A drug problem.

Well, I decided to throw up last weekend instead of doing my Paper Machete gig.That's all right. Because the lovely Chris Piatt invited me to come back today and read my piece. Same topic, same bat time, same bat place. I had a wonderful time and, best of all, didn't vomit on anyone. Overall, I'd say the day was a success. Without further ado, I present the text of my piece. If you hate it, just imagine that it was better written when read aloud. (And if I end up podcasted, I'll post a link to that as well. For proof.)

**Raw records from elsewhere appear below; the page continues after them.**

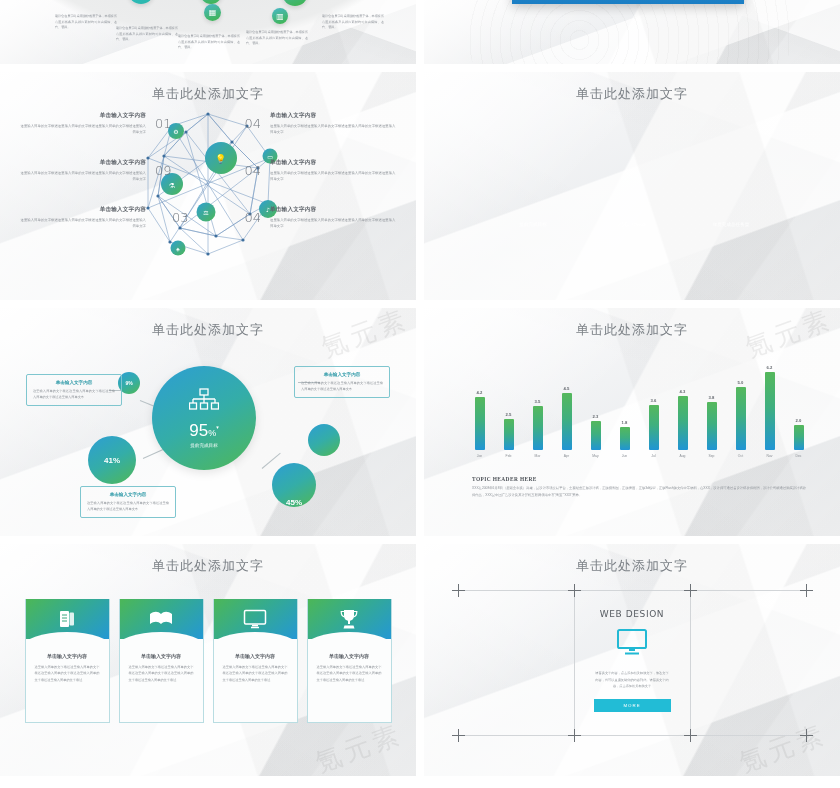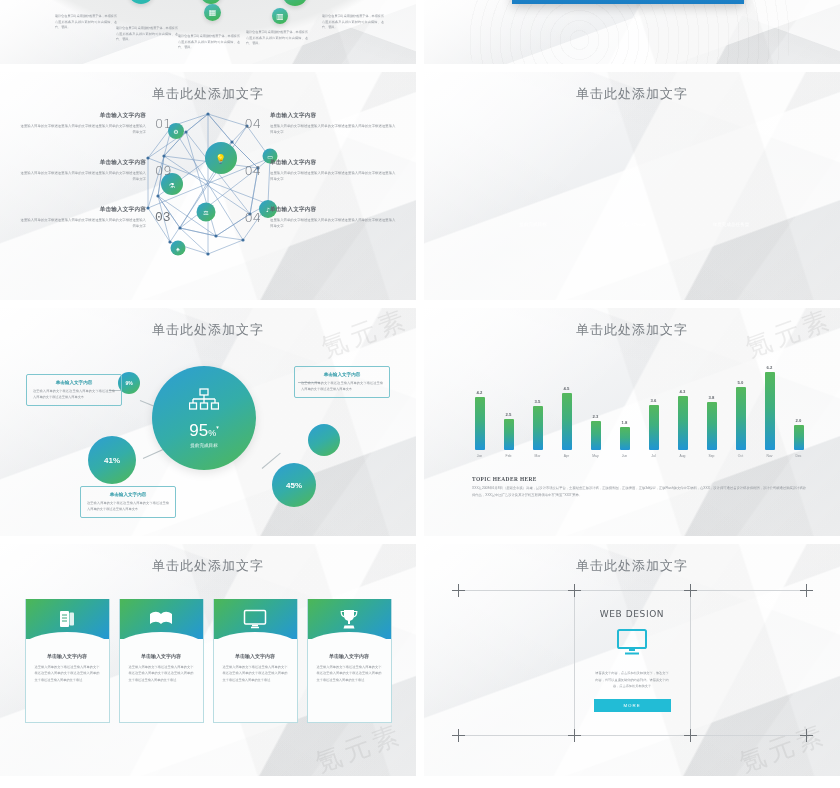--- a/index.html
+++ b/index.html
@@ -307,21 +307,21 @@
     <div class="col-txt l" style="top:87px;">
       <div class="ct-h">单击输入文字内容</div>
       <div class="ct-b">这里输入简单的文字概述这里输入简单的文字概述这里输入简单的文字概述这里输入简单文字</div>
     </div>
     <div class="col-num" style="left:155px;top:91px;">09</div>
 
     <div class="col-txt l" style="top:134px;">
       <div class="ct-h">单击输入文字内容</div>
       <div class="ct-b">这里输入简单的文字概述这里输入简单的文字概述这里输入简单的文字概述这里输入简单文字</div>
     </div>
-    <div class="col-num" style="left:155px;top:138px;font-family:Liberation Mono, monospace;">03</div>
+    <div class="col-num" style="left:172px;top:138px;">03</div>
 
     <div class="col-txt r" style="top:40px;">
       <div class="ct-h">单击输入文字内容</div>
       <div class="ct-b">这里输入简单的文字概述这里输入简单的文字概述这里输入简单的文字概述这里输入简单文字</div>
     </div>
     <div class="col-num" style="right:155px;top:44px;">04</div>
 
     <div class="col-txt r" style="top:87px;">
       <div class="ct-h">单击输入文字内容</div>
       <div class="ct-b">这里输入简单的文字概述这里输入简单的文字概述这里输入简单的文字概述这里输入简单文字</div>
@@ -385,21 +385,21 @@
         </div>
         <div style="font-size:4.6px;margin-top:2px;">提前完成目标</div>
       </div>
 
       <div class="bub" style="left:118px;top:64px;width:22px;height:22px;font-size:5px;font-weight:bold;">
         <span>9%</span>
       </div>
       <div class="bub" style="left:88px;top:128px;width:48px;height:48px;font-size:8px;font-weight:bold;">
         <span>41%</span>
       </div>
-      <div class="bub" style="left:272px;top:155px;width:44px;height:44px;font-size:8px;font-weight:bold;">
+      <div class="bub" style="left:272px;top:155px;width:44px;height:44px;font-size:8px;font-weight:bold;justify-content:flex-end;">
         <span>45%</span>
       </div>
       <div class="bub" style="left:308px;top:116px;width:32px;height:32px;"></div>
 
       <div class="note" style="left:26px;top:66px;">
         <div class="nh">单击输入文字内容</div>
         <div class="nb">这里输入简单的文字概述这里输入简单的文字概述这里输入简单的文字概述这里输入简单文本</div>
       </div>
       <div class="note" style="left:80px;top:178px;">
         <div class="nh">单击输入文字内容</div>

A couple of weeks ago, I happened on a blog post on Scientific American's website by an anonymous author who called himself Sci Curious. In this blog, the writer shares his thoughts on the findings of a meta-analysis published this fall by the British Medical Journal about reboxetine, an antidepressant drug marketed by Pfizer. It's known by a number of brand names, including Edronax, Norebox, Prolift, Solvex, Davedax and Vestra. If you've never heard of it, that's because it's sold only in Europe. But in Europe, it's relatively common. And scientists have been pretty excited about it. It's not like the other drugs. Drugs like Lexapro, Prozac, Paxil and Zoloft are called SSRIs, selective serotonin reuptake inhibitors. They work by making this so-called "happiness hormone" more readily available to the brain. But reboxetine is an SNRI, meaning it targets norepinephrine. So it's thought that patients who don't respond so well to more traditional SSRIs might have better luck with a drug that targets a different neurotransmitter. And this one is the first of its kind. Great news! Or so they thought. So we were made to think for quite a while. But the results of this meta-analysis weren't exactly encouraging. That's okay, right? Certain drugs aren't for everyone.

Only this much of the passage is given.